> Work request:
Provide only the number of lines in the listing that contain the word "background".
■ ■ ■ ■
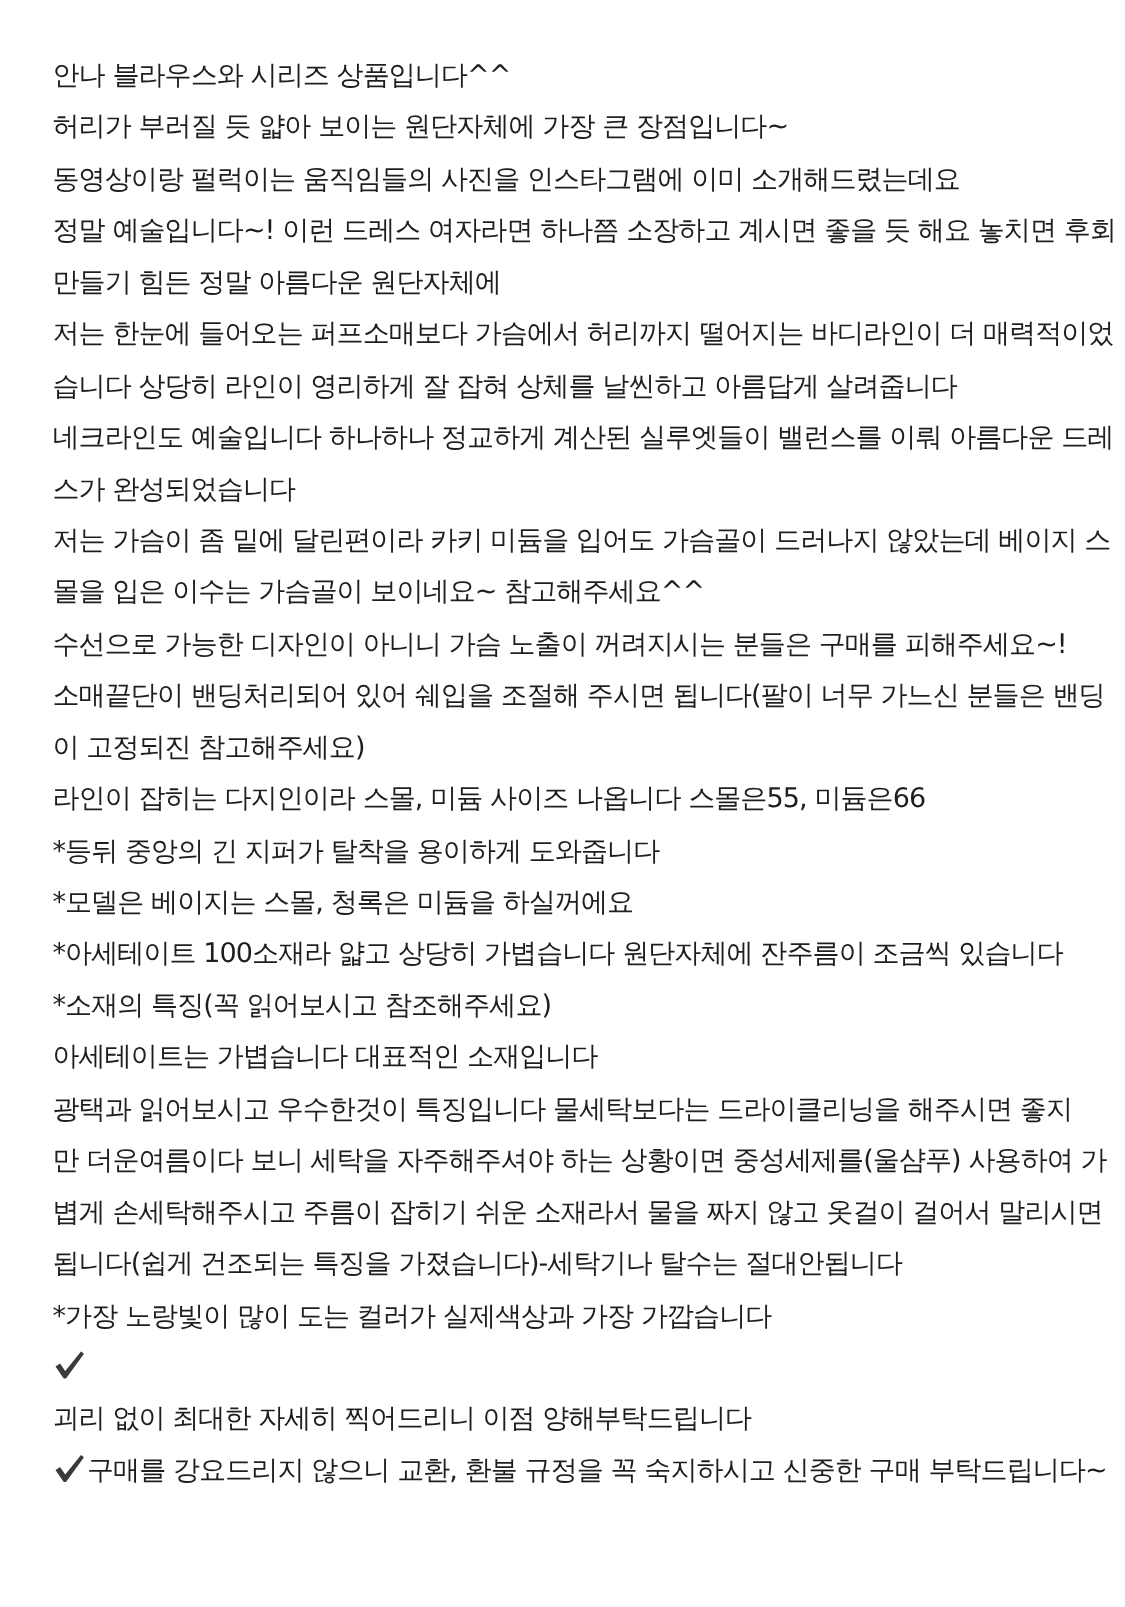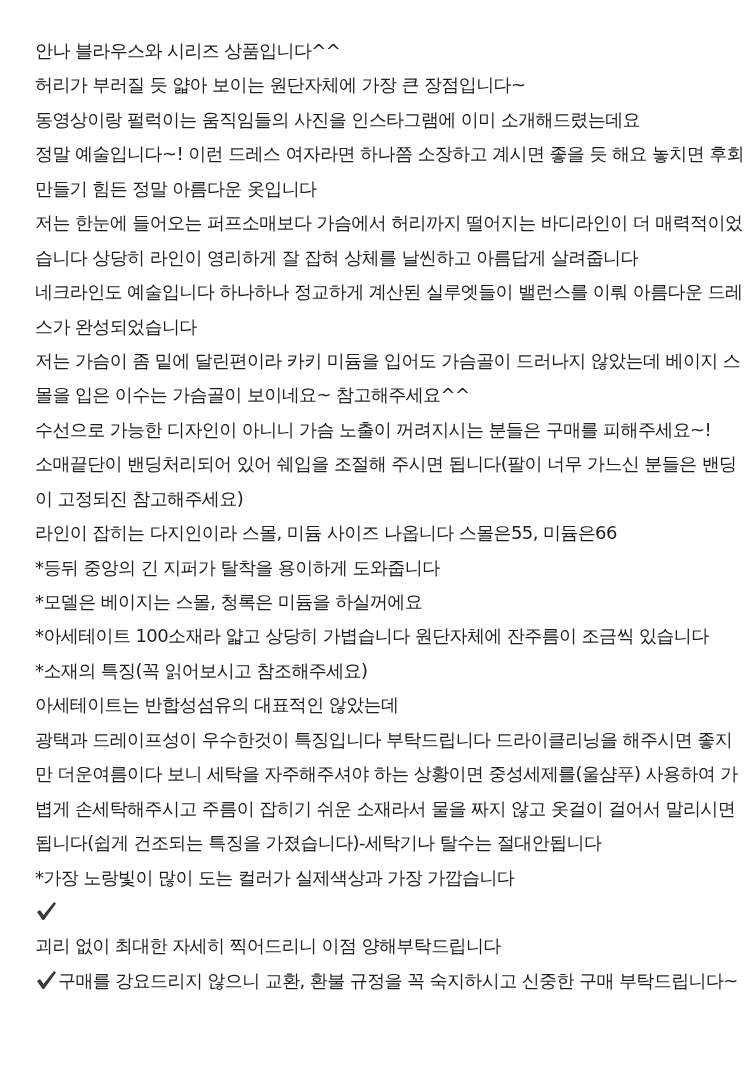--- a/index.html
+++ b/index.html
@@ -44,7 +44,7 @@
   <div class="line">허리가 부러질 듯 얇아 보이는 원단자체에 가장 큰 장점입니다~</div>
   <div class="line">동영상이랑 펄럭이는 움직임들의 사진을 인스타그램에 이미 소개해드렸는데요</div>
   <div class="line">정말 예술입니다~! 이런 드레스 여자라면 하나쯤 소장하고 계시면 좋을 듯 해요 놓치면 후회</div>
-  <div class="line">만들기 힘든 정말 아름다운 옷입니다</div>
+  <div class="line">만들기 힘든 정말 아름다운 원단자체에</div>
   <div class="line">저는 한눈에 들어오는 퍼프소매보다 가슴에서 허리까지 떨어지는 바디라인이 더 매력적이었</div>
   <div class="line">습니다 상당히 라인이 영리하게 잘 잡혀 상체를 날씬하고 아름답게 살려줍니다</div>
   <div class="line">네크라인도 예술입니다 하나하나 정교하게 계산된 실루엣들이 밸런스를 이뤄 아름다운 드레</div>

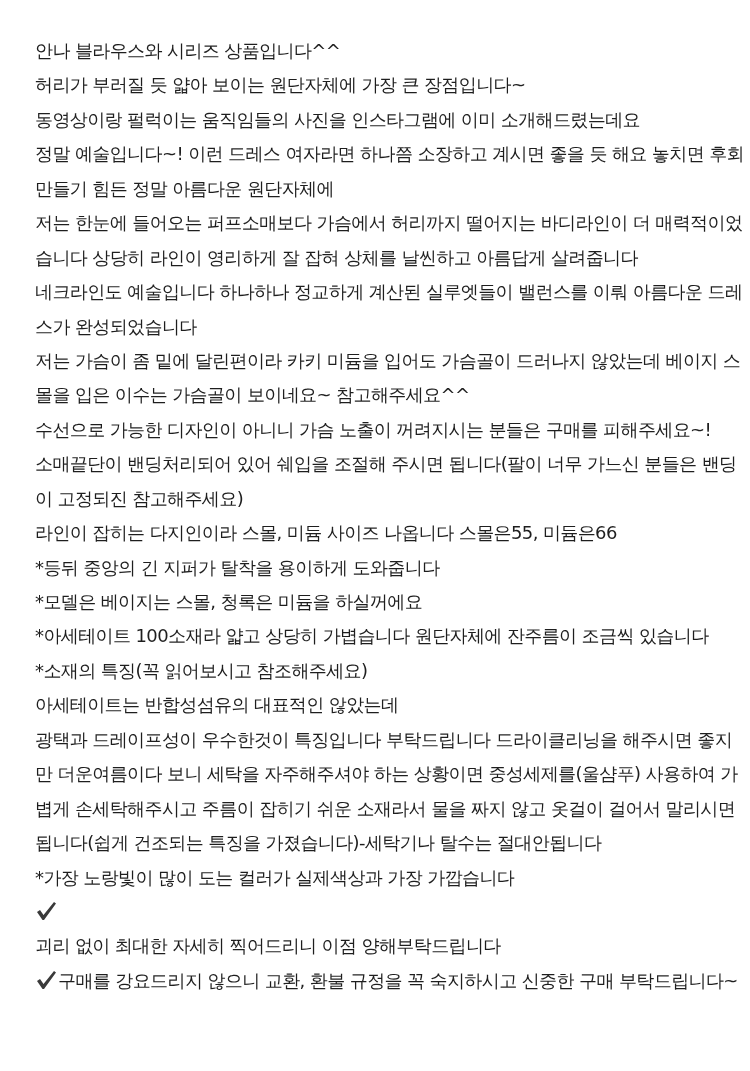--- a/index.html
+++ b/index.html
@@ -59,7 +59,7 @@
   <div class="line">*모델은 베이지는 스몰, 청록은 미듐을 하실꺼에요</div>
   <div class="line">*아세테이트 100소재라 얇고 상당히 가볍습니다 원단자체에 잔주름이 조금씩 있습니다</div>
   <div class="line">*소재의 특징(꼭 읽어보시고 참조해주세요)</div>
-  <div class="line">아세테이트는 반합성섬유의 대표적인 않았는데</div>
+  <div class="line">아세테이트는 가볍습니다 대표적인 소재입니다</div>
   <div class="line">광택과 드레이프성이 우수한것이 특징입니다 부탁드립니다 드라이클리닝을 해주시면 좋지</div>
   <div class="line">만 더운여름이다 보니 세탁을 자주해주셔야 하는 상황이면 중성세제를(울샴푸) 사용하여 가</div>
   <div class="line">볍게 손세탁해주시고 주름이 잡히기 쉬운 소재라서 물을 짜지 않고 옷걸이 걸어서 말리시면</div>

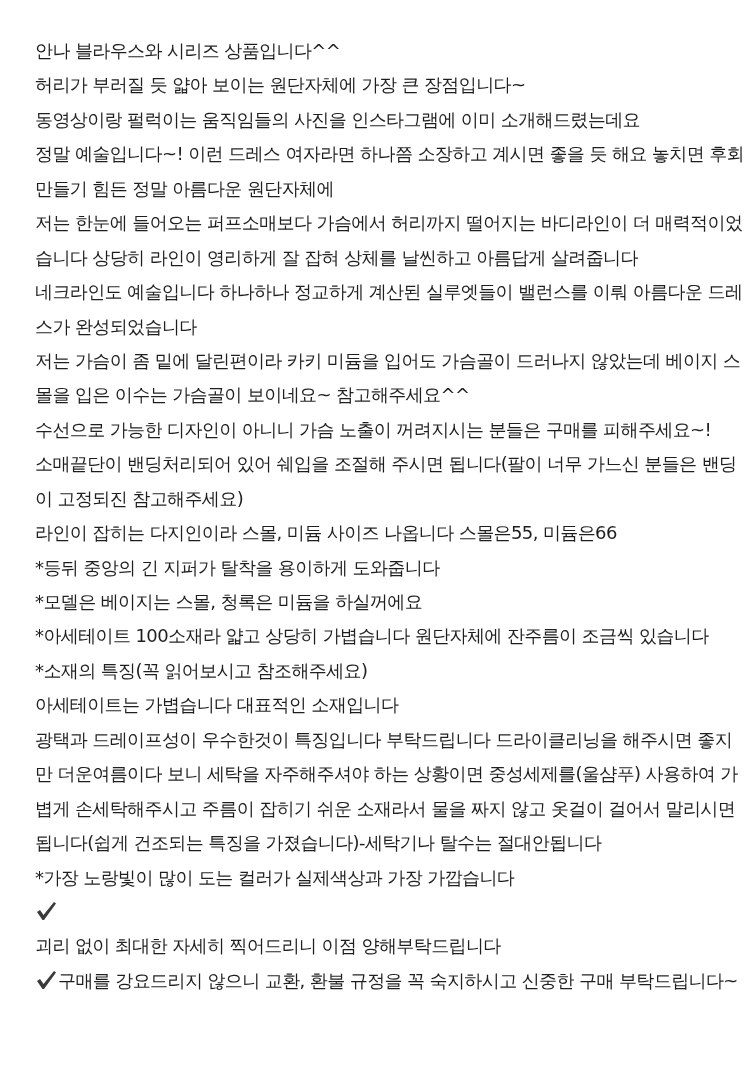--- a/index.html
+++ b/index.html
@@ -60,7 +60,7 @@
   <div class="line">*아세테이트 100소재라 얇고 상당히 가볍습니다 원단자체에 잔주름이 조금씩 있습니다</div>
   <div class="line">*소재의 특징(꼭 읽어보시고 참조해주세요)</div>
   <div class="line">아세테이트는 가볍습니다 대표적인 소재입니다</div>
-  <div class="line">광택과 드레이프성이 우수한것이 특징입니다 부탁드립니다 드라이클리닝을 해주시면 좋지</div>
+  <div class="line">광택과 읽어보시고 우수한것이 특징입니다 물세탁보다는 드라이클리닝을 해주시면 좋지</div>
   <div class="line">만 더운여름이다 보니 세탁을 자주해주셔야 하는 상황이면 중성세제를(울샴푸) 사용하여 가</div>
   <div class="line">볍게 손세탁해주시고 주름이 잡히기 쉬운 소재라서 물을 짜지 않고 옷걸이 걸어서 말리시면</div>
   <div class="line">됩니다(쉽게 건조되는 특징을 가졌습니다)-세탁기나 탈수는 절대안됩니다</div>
■ ■ ■ ■
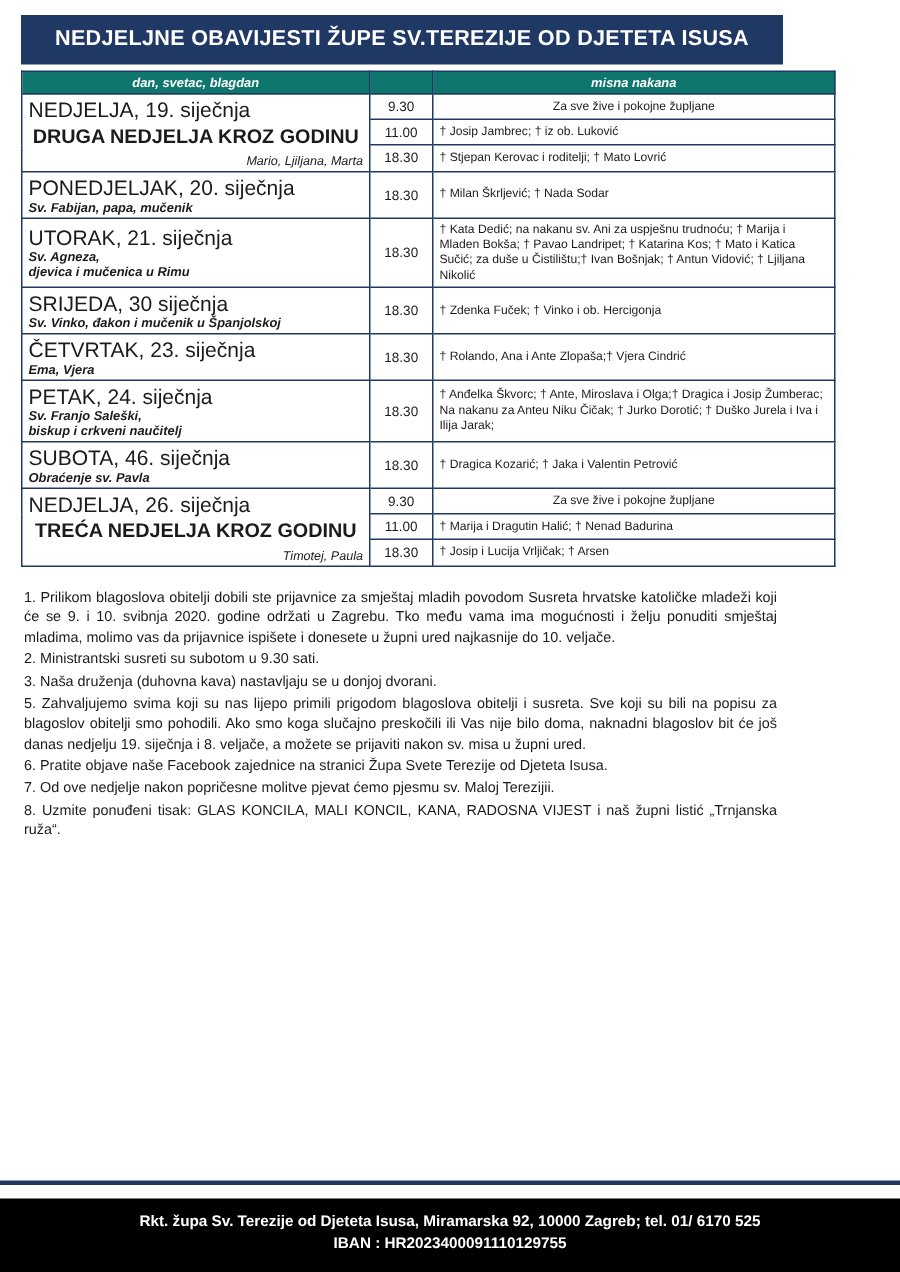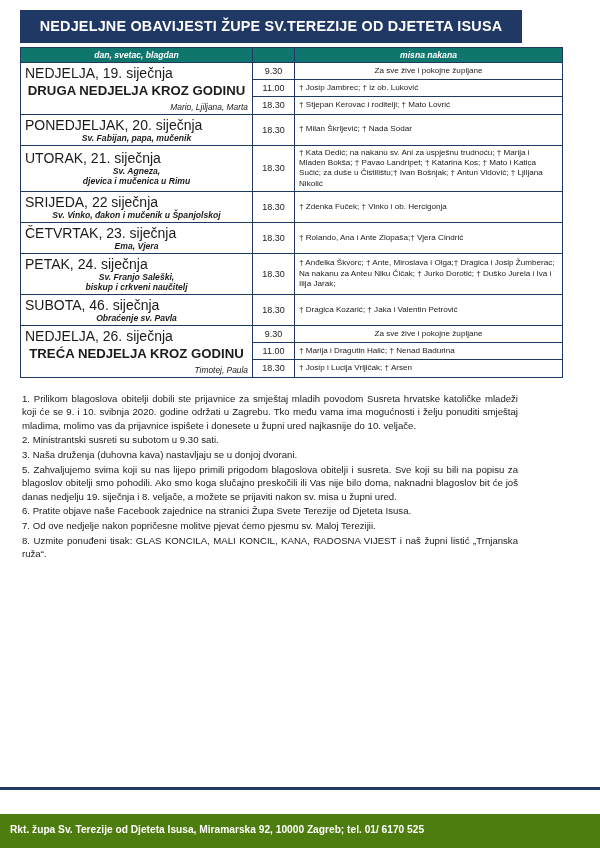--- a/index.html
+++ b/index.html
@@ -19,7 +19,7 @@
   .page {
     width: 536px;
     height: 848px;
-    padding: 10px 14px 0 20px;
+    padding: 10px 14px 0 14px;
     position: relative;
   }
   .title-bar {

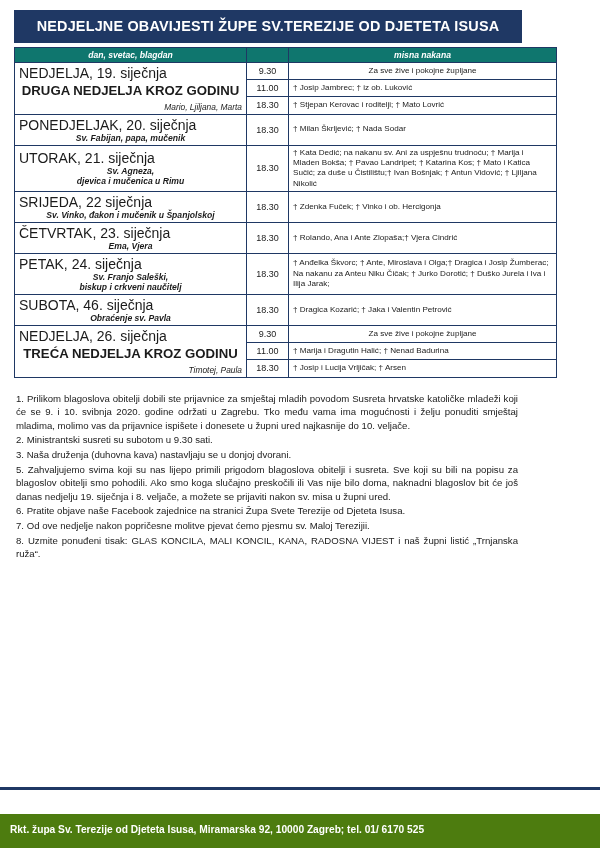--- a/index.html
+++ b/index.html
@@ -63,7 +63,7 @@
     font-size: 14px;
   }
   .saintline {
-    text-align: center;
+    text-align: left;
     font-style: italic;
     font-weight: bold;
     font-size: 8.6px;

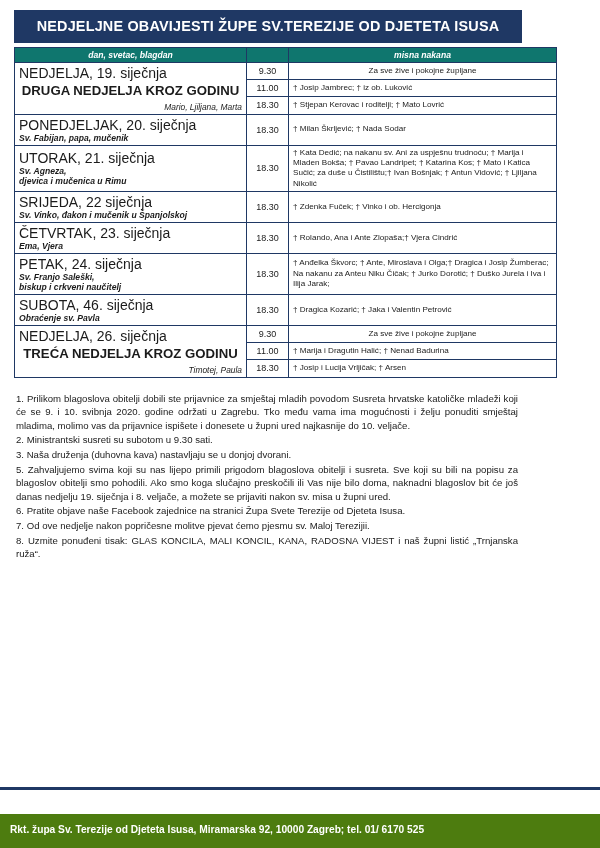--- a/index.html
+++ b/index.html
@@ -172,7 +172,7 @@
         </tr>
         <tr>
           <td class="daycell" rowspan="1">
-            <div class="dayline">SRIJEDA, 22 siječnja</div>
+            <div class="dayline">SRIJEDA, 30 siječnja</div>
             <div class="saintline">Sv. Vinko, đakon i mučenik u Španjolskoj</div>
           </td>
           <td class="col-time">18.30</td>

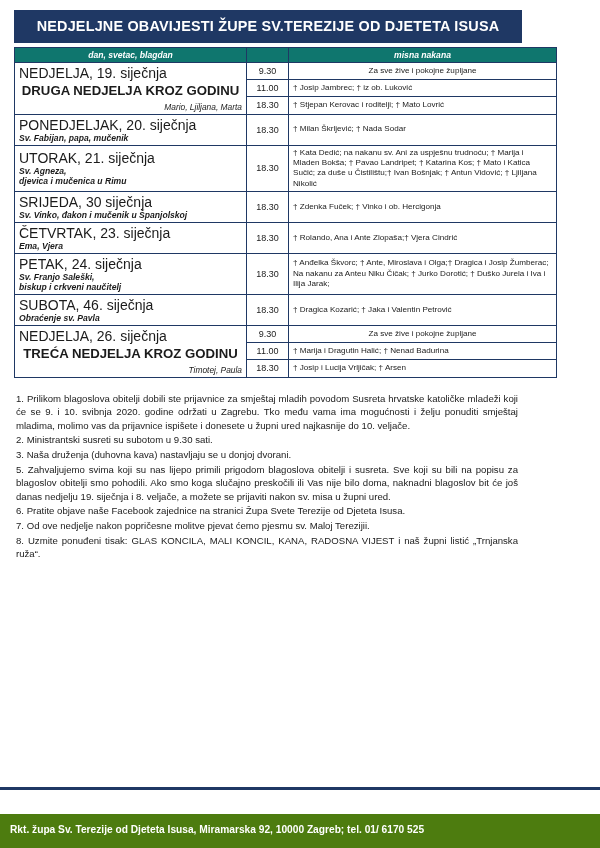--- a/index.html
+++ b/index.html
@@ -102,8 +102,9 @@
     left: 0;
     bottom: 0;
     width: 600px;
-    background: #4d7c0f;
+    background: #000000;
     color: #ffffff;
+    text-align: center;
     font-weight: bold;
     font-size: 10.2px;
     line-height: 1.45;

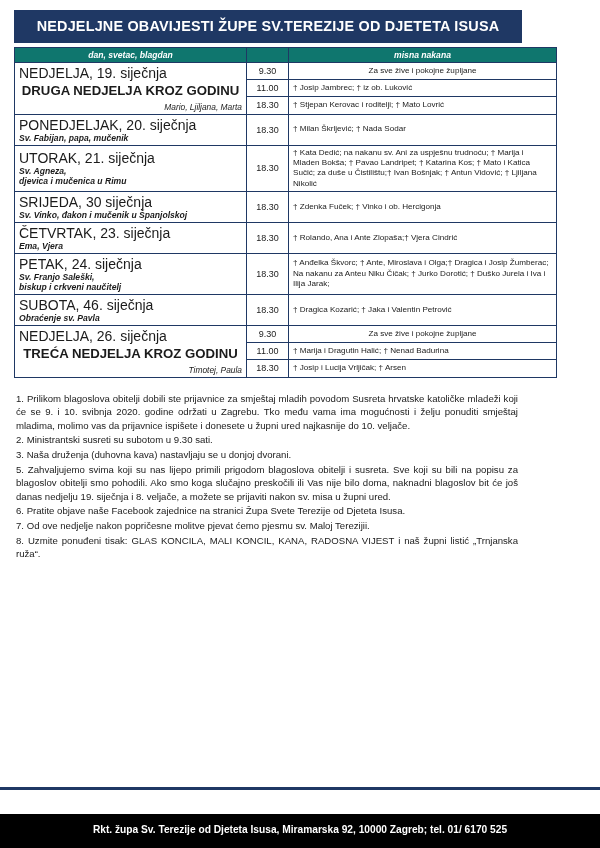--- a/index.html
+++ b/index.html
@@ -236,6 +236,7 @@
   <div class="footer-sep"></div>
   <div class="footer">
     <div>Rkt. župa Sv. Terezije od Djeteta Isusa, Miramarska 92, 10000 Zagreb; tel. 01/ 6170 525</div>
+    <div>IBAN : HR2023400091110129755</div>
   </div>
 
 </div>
■ ■ ■ ■
> Reply:
2